Avoiding Broken Windows in Software Teams
I once asked a Senior Engineer before her departure from the company what was the main problem with our project. The project has been facing multiple hurdles with massive tech debt and a high turnover rate. She asked me if I knew what was the Broken Window theory.
The broken windows theory states that visible signs of crime and disorder create an environment that further encourages more crime and disorder.
One broken window, left unrepaired for any substantial length of time, instills in the inhabitants of the building a sense of abandonment — a sense that the powers that be don’t care about the building. So another window gets broken. People start littering. Graffiti appears. Serious structural damage begins. In a relatively short span of time, the building becomes damaged beyond the owner’s desire to fix it, and the sense of abandonment becomes reality.
Just as the flap of a butterfly’s wings may cause a tornado, seemingly small events or actions from individuals can drastically alter a team’s behavior and norms in the long run. Thus, small actions matter much more than one expects. As I look back on many of my teams over my career, I realised that many of them did suffer from broken windows.
Examples of Broken Windows in IT
In a Software Engineering project, broken windows usually materialize as occasional lapses in team norms or processes by a few individuals. Below are some examples:
- Team members consistently join team meetings late for various reasons due to meeting overruns or other errands. Every meeting is delayed by 5 to 10 minutes or more and if it happens frequently, other team members start joining meetings late too.
- Certain team members do not participate in the ceremonies, leading to other team members skipping them too.
- A meeting gets postponed over and over at the last minute by the organizer, which undermines the importance of that meeting and their reliability to plan their schedules properly.
- Someone fails to follow up on a meeting or action items.
- Team duties rosters become disorganized and untracked.
They could also be technical problems:
- Team members do not adhere to a coding style or code reviews.
- The existing codebase is messy without any refactoring, leading to poorer code as team members cannot add new features easily.
- New security warnings or issues are ignored because it is no one’s duty.
- Common pipelines or tests are failing but no one fixes them.

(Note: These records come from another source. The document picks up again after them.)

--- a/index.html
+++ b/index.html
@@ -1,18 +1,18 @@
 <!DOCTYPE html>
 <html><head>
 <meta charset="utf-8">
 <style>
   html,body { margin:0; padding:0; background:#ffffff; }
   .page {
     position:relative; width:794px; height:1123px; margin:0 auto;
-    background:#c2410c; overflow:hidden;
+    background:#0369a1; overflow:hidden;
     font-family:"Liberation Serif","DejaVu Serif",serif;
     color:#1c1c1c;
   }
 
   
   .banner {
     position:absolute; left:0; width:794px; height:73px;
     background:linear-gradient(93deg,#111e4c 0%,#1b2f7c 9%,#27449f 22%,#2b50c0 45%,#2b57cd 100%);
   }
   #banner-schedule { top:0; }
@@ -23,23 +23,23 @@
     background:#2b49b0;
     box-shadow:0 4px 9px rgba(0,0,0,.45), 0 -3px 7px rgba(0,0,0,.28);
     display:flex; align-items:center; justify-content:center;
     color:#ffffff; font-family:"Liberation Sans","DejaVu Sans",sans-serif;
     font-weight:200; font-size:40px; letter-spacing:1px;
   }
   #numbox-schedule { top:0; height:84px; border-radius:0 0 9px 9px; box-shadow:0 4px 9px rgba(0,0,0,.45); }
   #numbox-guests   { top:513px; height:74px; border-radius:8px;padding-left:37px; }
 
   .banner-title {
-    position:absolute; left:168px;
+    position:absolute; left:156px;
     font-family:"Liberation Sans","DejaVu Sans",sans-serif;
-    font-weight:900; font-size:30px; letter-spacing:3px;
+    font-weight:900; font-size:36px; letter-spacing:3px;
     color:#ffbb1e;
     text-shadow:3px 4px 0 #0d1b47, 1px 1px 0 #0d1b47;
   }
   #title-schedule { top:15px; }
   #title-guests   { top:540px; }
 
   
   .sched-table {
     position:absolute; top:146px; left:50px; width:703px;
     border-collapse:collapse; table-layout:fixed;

- Unused code branches or libraries are left in the repositories with no one cleaning them up.
- Someone raising an issue with performance or architecture but no one else looks into them.
Why Fix Broken Windows?
Broken windows may seem like insignificant problems initially and one may seem like a jerk to be continually pointing them out. However, they must be swiftly dealt with by a team for two main reasons.

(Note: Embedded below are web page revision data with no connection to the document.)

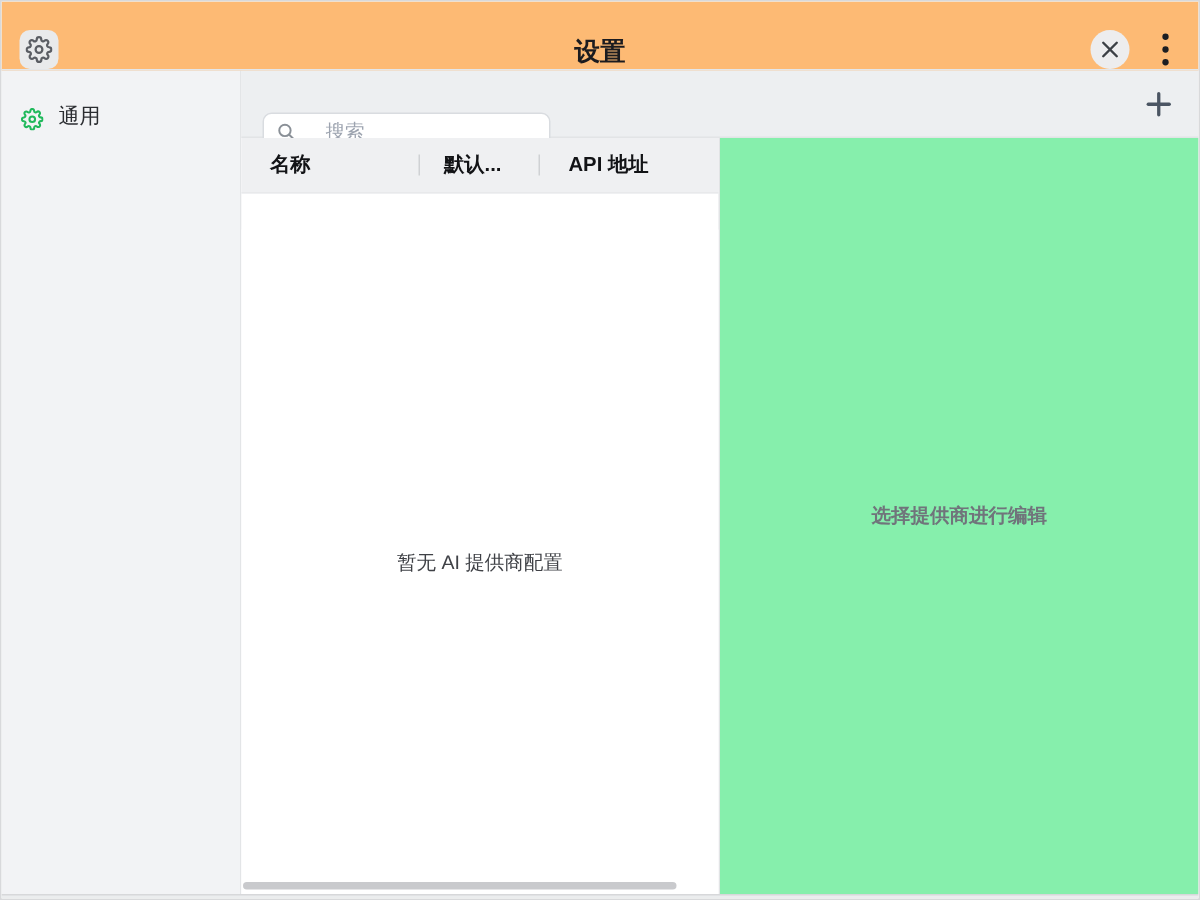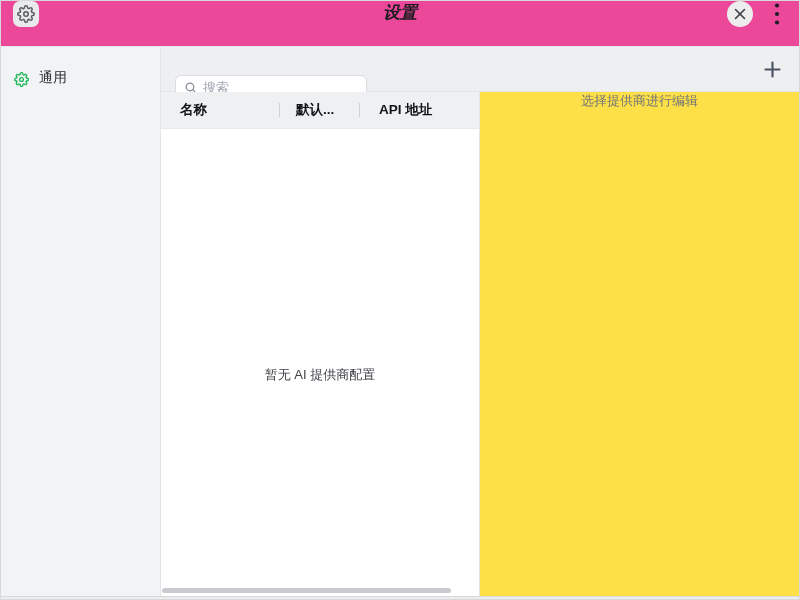--- a/index.html
+++ b/index.html
@@ -8,25 +8,24 @@
     width:800px; height:600px;
     border:1px solid #d8d9db;
     background:#ffffff;
     display:flex; flex-direction:column;
     overflow:hidden;
   }
 
   
   .titlebar {
     height:46px; flex:0 0 46px;
-    background:#ec4899;
+    background:#fdba74;
     border-bottom:1px solid #e4e6e8;
-    display:flex; align-items:flex-start;
+    display:flex; align-items:flex-end;
     position:relative;
-    font-style:italic;
   }
   .app-gear-btn {
     width:26px; height:26px; margin-left:12px;
     background:#e9eaeb; border-radius:7px;
     display:flex; align-items:center; justify-content:center;
     cursor:pointer;
   }
   .title {
     position:absolute; left:0; right:0; text-align:center;
     font-size:17px; font-weight:700; color:#1b1b1f;
@@ -65,21 +64,21 @@
 
   .toolbar {
     height:45px; flex:0 0 45px;
     background:#edeff1;
     border-bottom:1px solid #e2e4e6;
     display:flex; align-items:center;
   }
   .search-box {
     margin-left:14px; width:192px; height:24px;
     background:#ffffff; border:1px solid #d9dce0; border-radius:6px;
-    display:flex; align-items:center; padding:0 8px; gap:6px;margin-top:36px;
+    display:flex; align-items:center; padding:0 8px; gap:20px;margin-top:36px;
   }
   .search-box input {
     border:none; outline:none; background:transparent;
     font-size:13px; color:#333; width:100%;
     font-family:"Liberation Sans","DejaVu Sans",sans-serif;
   }
   .search-box input::placeholder { color:#9ca3af; }
   .plus-btn {
     margin-left:auto; margin-right:15px;
     width:24px; height:24px;
@@ -117,22 +116,22 @@
   .empty-text { font-size:13px; color:#3f4146; }
 
   .h-scrollbar {
     position:absolute; left:1px; bottom:3px;
     width:289px; height:5px; border-radius:3px;
     background:#c9cacd;
   }
 
   .right-pane {
     flex:1 1 auto;
-    background:#fde047;
-    display:flex; align-items:flex-start; justify-content:center;
+    background:#86efac;
+    display:flex; align-items:center; justify-content:center;font-weight:bold;
   }
   .detail-placeholder { font-size:13px; color:#70747b; }
 
   .bottom-strip {
     height:3px; flex:0 0 3px;
     background:#ebedee;
     border-top:1px solid #d7d8da;
   }
 </style>
 </head>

The first and most insidious problem of Broken Windows is that they lead to a gradual deviation from standards when team members start to normalize them over time. This is a common problem that also happens in many other fields.
In a common fictitious example taught in Engineering classes, one maintenance engineer noticed that a boiler was deviating from its expected temperature reading of 100.0°C by just 0.1°C and accepts it as normal since it was only a small deviation. After some weeks, the boiler’s reading became 100.2°C, it was again deemed acceptable since it was another small deviation from the previous reading. Again a few months later, the deviation grew and the reading became 100.3°C and no one raised any warnings. The process continues until one day a major mishap happens.
Broken windows are like the small warnings that are always around but no one paid attention to them until a major problem happens. In IT, broken windows like poor adherence to team processes or clean coding are often less life-threatening but they often fester into massive tech debt down the road.
The second problem with broken windows is that they lead to nonchalance among team members. Imagine if a diligent team member has been painstakingly pointing out the issues, but no one cares at all to take any action. This is extremely exhausting and discouraging for that team member. For example, a unit test suite has perhaps previously taken 3 minutes but grown to 30 minutes due to poor code changes. Or the architecture is designedly wrongly for a specific problem but no one pays attention to change it. Such situations often lead to more tech debt over time. If no one cares about such issues, why should this individual? In the worst case, it can also lead to the attrition of talented team members since talents are often craftsmen who care about the quality of their work.
Quality is a team issue. It is important to stem broken windows as soon as they surface. This can be simple acts like reminding team members to correct their course (be it bad code, bad designs, or bad decisions) as quickly as possible before it is too late and becomes a team norm.